● Records
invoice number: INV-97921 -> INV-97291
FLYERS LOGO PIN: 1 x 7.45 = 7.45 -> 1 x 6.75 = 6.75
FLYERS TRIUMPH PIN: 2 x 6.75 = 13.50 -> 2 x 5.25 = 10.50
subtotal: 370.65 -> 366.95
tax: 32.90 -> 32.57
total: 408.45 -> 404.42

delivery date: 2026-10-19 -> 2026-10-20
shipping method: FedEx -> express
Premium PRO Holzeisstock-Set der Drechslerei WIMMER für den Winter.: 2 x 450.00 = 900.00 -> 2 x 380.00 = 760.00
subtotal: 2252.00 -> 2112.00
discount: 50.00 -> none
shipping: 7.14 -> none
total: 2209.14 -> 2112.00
---
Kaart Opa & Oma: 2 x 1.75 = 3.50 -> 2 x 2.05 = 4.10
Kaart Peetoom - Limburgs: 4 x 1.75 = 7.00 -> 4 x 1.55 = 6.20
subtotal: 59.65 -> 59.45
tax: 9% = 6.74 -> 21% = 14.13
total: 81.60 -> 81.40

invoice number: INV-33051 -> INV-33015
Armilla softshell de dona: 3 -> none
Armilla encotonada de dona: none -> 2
...
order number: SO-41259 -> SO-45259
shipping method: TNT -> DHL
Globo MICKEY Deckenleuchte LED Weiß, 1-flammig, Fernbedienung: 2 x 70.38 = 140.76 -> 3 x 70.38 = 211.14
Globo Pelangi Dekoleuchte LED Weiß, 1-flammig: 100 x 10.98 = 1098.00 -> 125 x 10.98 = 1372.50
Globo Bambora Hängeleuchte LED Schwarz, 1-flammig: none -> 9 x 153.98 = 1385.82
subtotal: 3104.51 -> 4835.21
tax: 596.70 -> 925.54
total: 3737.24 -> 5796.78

● Problem to work on
State the number of lines in the records that include "method", and write nothing else.

● Your response
2